TIME TO DUMP THE TREATY


This year is the 300 th anniversary of the Treaty of Utrecht. Instead of holding events to commemorate not celebrate the signing of the same our efforts would have been better expended in dumping it in the international courts of law.

The Treaty of Utrecht is now a dusty historical document. The only bits that is clung to by Spain are the paragraphs relating to Gibraltar. However it is clear also that the Foreign Office in London also honours this discredited piece of parchment as has been demonstrated at the UN.

I also sure there is a cupboard in the archives of the Foreign Office in which a copy of the Treaty of Utrecht is kept, next to the packet of Hobnobs. On the anniversary of its signing each year the Spanish Ambassador will be summoned to Whitehall and will be accompanied to the cupboard by a high ranking Mandarin, an Old Etonian and High Anglican, and together they will sing hosannas, genuflect then wave incense before the text. They’ll then have a Hobnob each and sip a cup of English Breakfast tea.

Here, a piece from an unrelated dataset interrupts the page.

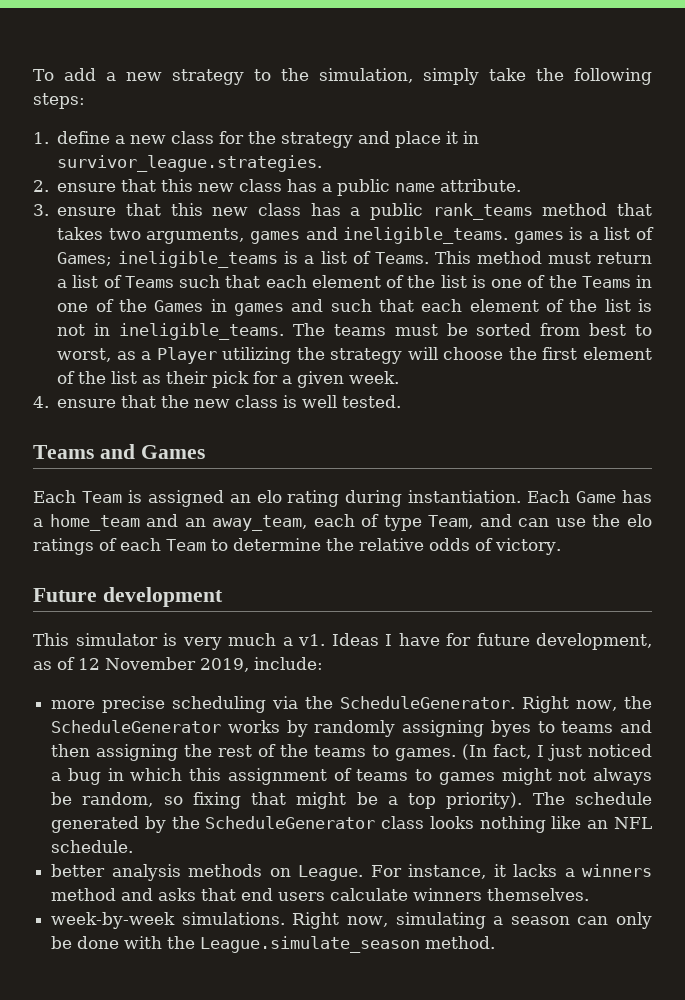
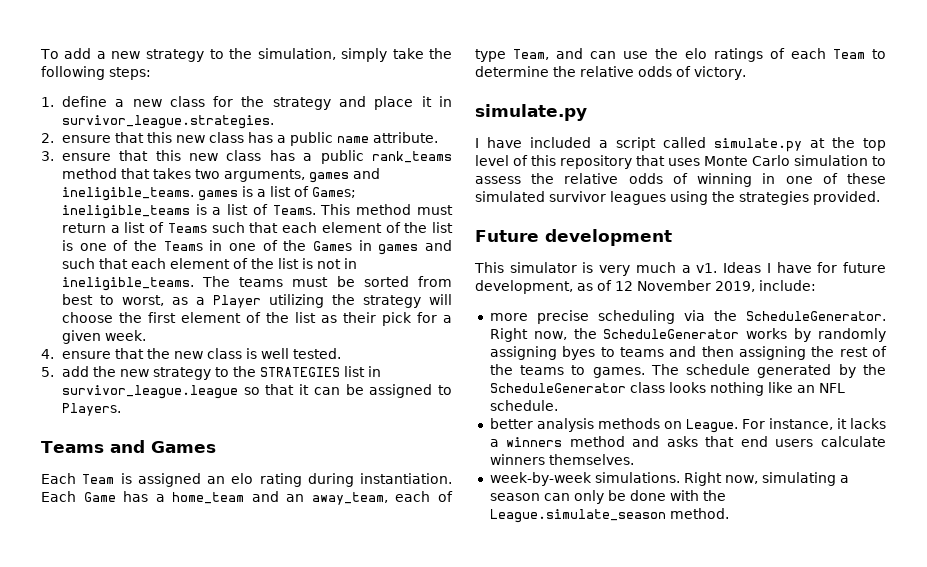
(402, 401) none -> [41,366,381,380] [61,384,452,399] [61,403,121,416] // 5. add the new strategy to the STRATEGIES list in survivor_league.league so that it can be assigned to Players.
(561, 546) none -> [475,104,587,121] [475,137,886,152] [475,155,886,169] [475,173,886,187] [475,191,880,205] // simulate.py // I have included a script called simulate.py at the top level of this repository that uses Monte Carlo simulation to assess the relative odds of winning in one of these simulated survivor leagues using the strategies provided.
[462,744,653,761] [51,768,652,785] [51,792,523,809] (In fact, I just noticed a bug in which this assignment of teams to games might not always be random, so fixing that might be a top priority). -> (645, 372) none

This old battered document has a negative impact on the relations between London and Gibraltar. For all the political rhetoric by the British Government and our own over Gibraltarians right to self-determine their own future, there will be those who wave the Treaty and speak in respectful tones of its wording. It is the hooded cobra weaving before Gibraltarians eyes holding us in its glare and undermining Gibraltar’s future security.

We are constantly told by members of our Government and Gibraltarian legal eagles who know about such things that the Treaty of Utrecht would not stand up in an international court of law. We were told this week that Spain will not take its claim over British Gibraltar Territorial Waters to law because it knows it would lose. This is nothing new. We have known for years that Spanish lawyers who deal in international law have said that the Treaty would be laughed out of court. If this is so then why has not the Gibraltar Government of the day grasped this nettle and had it consigned to the history books by going to court so Gibraltarians can get on with their lives without Madrid quoting its claims left, right and centre.

Taking the Treaty to court is a win – win situation. If the court indeed backed the Treaty and ruled it should stand then all we would have to do is ensure that the links between Gibraltar and Britain are so Rock solid it would never be “returned” to Spain. Integration on the style of Ceuta and Melilla comes to mind. If on the other hand the court comes down on the side of the opinion of the majority of international lawyers and the Treaty is indeed dead, then so too are Spain’s claims over Gibraltar.


Until the day such a court ruling is sought, and Madrid’s Fascist ambitions over Gibraltar and its people are shown to be just that, then Gibraltarians will live in uncertainty. It will be the fault of Gibraltar because we have done nothing to end this farce.